◆ TASK TO CARRY OUT ◆
Without any alteration, retype the records that appear below.

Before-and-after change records

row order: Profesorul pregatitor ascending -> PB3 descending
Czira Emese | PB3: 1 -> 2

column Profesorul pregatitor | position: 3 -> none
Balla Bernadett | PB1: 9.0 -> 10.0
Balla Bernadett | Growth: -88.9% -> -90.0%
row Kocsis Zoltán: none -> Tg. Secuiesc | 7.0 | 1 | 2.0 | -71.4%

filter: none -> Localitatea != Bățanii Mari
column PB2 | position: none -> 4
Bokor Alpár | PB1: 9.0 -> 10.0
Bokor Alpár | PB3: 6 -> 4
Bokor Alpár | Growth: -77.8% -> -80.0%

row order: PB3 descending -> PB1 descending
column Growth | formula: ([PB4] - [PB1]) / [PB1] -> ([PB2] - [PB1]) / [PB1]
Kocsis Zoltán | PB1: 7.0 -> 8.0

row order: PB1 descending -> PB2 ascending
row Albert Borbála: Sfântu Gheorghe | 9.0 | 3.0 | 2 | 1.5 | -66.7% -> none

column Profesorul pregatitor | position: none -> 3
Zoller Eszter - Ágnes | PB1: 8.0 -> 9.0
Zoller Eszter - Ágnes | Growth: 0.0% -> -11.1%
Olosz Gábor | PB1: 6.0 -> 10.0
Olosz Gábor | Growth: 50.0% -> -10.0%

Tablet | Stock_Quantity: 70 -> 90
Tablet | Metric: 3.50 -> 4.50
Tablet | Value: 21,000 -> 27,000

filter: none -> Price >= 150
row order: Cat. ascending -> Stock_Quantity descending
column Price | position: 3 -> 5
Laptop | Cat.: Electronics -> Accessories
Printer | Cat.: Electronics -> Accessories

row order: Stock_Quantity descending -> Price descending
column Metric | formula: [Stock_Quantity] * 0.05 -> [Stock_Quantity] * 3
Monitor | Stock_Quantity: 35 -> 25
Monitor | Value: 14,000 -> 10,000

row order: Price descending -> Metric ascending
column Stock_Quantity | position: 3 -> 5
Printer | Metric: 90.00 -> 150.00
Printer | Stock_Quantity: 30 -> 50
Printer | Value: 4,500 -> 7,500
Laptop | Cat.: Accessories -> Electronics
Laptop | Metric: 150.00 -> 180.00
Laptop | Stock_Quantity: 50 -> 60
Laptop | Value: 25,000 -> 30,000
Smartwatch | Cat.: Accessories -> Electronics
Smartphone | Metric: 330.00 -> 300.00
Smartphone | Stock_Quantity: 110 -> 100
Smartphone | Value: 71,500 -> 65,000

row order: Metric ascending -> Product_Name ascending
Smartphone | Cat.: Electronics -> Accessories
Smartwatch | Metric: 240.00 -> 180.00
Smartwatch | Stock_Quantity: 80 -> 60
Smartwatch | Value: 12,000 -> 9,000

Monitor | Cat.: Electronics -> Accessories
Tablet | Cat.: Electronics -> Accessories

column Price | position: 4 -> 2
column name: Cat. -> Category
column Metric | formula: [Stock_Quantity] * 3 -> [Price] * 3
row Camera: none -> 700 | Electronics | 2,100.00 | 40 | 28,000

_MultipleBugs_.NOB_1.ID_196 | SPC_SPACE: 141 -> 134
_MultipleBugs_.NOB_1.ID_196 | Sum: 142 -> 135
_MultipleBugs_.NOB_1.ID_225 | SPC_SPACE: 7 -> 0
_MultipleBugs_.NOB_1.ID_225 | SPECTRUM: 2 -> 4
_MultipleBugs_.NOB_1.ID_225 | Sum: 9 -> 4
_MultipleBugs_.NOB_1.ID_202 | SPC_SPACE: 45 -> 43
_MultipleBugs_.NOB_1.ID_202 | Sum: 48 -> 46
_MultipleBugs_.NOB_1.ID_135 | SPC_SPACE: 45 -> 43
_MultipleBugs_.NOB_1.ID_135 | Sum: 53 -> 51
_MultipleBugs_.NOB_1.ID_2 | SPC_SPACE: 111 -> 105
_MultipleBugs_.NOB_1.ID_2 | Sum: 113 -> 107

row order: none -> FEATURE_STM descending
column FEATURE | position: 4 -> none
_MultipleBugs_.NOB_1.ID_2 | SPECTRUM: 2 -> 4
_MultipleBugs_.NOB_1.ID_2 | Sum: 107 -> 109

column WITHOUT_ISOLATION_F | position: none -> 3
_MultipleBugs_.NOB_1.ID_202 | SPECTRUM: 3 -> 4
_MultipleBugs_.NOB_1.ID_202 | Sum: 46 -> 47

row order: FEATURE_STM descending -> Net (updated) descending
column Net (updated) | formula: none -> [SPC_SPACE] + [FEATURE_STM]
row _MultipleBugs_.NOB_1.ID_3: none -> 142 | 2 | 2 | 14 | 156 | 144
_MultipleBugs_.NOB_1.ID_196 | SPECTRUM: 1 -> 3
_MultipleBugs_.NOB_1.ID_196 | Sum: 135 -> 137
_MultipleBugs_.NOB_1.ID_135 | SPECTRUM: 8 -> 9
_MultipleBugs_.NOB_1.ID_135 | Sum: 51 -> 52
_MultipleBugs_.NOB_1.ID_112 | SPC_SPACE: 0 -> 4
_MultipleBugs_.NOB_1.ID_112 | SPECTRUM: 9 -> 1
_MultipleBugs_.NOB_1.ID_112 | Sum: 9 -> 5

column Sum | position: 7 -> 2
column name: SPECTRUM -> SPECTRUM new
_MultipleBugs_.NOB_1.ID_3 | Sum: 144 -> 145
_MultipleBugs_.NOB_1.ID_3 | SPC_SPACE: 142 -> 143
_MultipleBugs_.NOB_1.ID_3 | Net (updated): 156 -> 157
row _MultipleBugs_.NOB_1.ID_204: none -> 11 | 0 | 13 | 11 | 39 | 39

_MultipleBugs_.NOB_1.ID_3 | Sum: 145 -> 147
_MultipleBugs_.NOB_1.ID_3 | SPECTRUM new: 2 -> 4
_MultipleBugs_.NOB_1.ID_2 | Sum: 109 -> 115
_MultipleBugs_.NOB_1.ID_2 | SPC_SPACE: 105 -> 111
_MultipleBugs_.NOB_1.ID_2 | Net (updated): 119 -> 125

◆ OUTPUT ◆
row order: Profesorul pregatitor ascending -> PB3 descending
Czira Emese | PB3: 1 -> 2

column Profesorul pregatitor | position: 3 -> none
Balla Bernadett | PB1: 9.0 -> 10.0
Balla Bernadett | Growth: -88.9% -> -90.0%
row Kocsis Zoltán: none -> Tg. Secuiesc | 7.0 | 1 | 2.0 | -71.4%

filter: none -> Localitatea != Bățanii Mari
column PB2 | position: none -> 4
Bokor Alpár | PB1: 9.0 -> 10.0
Bokor Alpár | PB3: 6 -> 4
Bokor Alpár | Growth: -77.8% -> -80.0%

row order: PB3 descending -> PB1 descending
column Growth | formula: ([PB4] - [PB1]) / [PB1] -> ([PB2] - [PB1]) / [PB1]
Kocsis Zoltán | PB1: 7.0 -> 8.0

row order: PB1 descending -> PB2 ascending
row Albert Borbála: Sfântu Gheorghe | 9.0 | 3.0 | 2 | 1.5 | -66.7% -> none

column Profesorul pregatitor | position: none -> 3
Zoller Eszter - Ágnes | PB1: 8.0 -> 9.0
Zoller Eszter - Ágnes | Growth: 0.0% -> -11.1%
Olosz Gábor | PB1: 6.0 -> 10.0
Olosz Gábor | Growth: 50.0% -> -10.0%

Tablet | Stock_Quantity: 70 -> 90
Tablet | Metric: 3.50 -> 4.50
Tablet | Value: 21,000 -> 27,000

filter: none -> Price >= 150
row order: Cat. ascending -> Stock_Quantity descending
column Price | position: 3 -> 5
Laptop | Cat.: Electronics -> Accessories
Printer | Cat.: Electronics -> Accessories

row order: Stock_Quantity descending -> Price descending
column Metric | formula: [Stock_Quantity] * 0.05 -> [Stock_Quantity] * 3
Monitor | Stock_Quantity: 35 -> 25
Monitor | Value: 14,000 -> 10,000

row order: Price descending -> Metric ascending
column Stock_Quantity | position: 3 -> 5
Printer | Metric: 90.00 -> 150.00
Printer | Stock_Quantity: 30 -> 50
Printer | Value: 4,500 -> 7,500
Laptop | Cat.: Accessories -> Electronics
Laptop | Metric: 150.00 -> 180.00
Laptop | Stock_Quantity: 50 -> 60
Laptop | Value: 25,000 -> 30,000
Smartwatch | Cat.: Accessories -> Electronics
Smartphone | Metric: 330.00 -> 300.00
Smartphone | Stock_Quantity: 110 -> 100
Smartphone | Value: 71,500 -> 65,000

row order: Metric ascending -> Product_Name ascending
Smartphone | Cat.: Electronics -> Accessories
Smartwatch | Metric: 240.00 -> 180.00
Smartwatch | Stock_Quantity: 80 -> 60
Smartwatch | Value: 12,000 -> 9,000

Monitor | Cat.: Electronics -> Accessories
Tablet | Cat.: Electronics -> Accessories

column Price | position: 4 -> 2
column name: Cat. -> Category
column Metric | formula: [Stock_Quantity] * 3 -> [Price] * 3
row Camera: none -> 700 | Electronics | 2,100.00 | 40 | 28,000

_MultipleBugs_.NOB_1.ID_196 | SPC_SPACE: 141 -> 134
_MultipleBugs_.NOB_1.ID_196 | Sum: 142 -> 135
_MultipleBugs_.NOB_1.ID_225 | SPC_SPACE: 7 -> 0
_MultipleBugs_.NOB_1.ID_225 | SPECTRUM: 2 -> 4
_MultipleBugs_.NOB_1.ID_225 | Sum: 9 -> 4
_MultipleBugs_.NOB_1.ID_202 | SPC_SPACE: 45 -> 43
_MultipleBugs_.NOB_1.ID_202 | Sum: 48 -> 46
_MultipleBugs_.NOB_1.ID_135 | SPC_SPACE: 45 -> 43
_MultipleBugs_.NOB_1.ID_135 | Sum: 53 -> 51
_MultipleBugs_.NOB_1.ID_2 | SPC_SPACE: 111 -> 105
_MultipleBugs_.NOB_1.ID_2 | Sum: 113 -> 107

row order: none -> FEATURE_STM descending
column FEATURE | position: 4 -> none
_MultipleBugs_.NOB_1.ID_2 | SPECTRUM: 2 -> 4
_MultipleBugs_.NOB_1.ID_2 | Sum: 107 -> 109

column WITHOUT_ISOLATION_F | position: none -> 3
_MultipleBugs_.NOB_1.ID_202 | SPECTRUM: 3 -> 4
_MultipleBugs_.NOB_1.ID_202 | Sum: 46 -> 47

row order: FEATURE_STM descending -> Net (updated) descending
column Net (updated) | formula: none -> [SPC_SPACE] + [FEATURE_STM]
row _MultipleBugs_.NOB_1.ID_3: none -> 142 | 2 | 2 | 14 | 156 | 144
_MultipleBugs_.NOB_1.ID_196 | SPECTRUM: 1 -> 3
_MultipleBugs_.NOB_1.ID_196 | Sum: 135 -> 137
_MultipleBugs_.NOB_1.ID_135 | SPECTRUM: 8 -> 9
_MultipleBugs_.NOB_1.ID_135 | Sum: 51 -> 52
_MultipleBugs_.NOB_1.ID_112 | SPC_SPACE: 0 -> 4
_MultipleBugs_.NOB_1.ID_112 | SPECTRUM: 9 -> 1
_MultipleBugs_.NOB_1.ID_112 | Sum: 9 -> 5

column Sum | position: 7 -> 2
column name: SPECTRUM -> SPECTRUM new
_MultipleBugs_.NOB_1.ID_3 | Sum: 144 -> 145
_MultipleBugs_.NOB_1.ID_3 | SPC_SPACE: 142 -> 143
_MultipleBugs_.NOB_1.ID_3 | Net (updated): 156 -> 157
row _MultipleBugs_.NOB_1.ID_204: none -> 11 | 0 | 13 | 11 | 39 | 39

_MultipleBugs_.NOB_1.ID_3 | Sum: 145 -> 147
_MultipleBugs_.NOB_1.ID_3 | SPECTRUM new: 2 -> 4
_MultipleBugs_.NOB_1.ID_2 | Sum: 109 -> 115
_MultipleBugs_.NOB_1.ID_2 | SPC_SPACE: 105 -> 111
_MultipleBugs_.NOB_1.ID_2 | Net (updated): 119 -> 125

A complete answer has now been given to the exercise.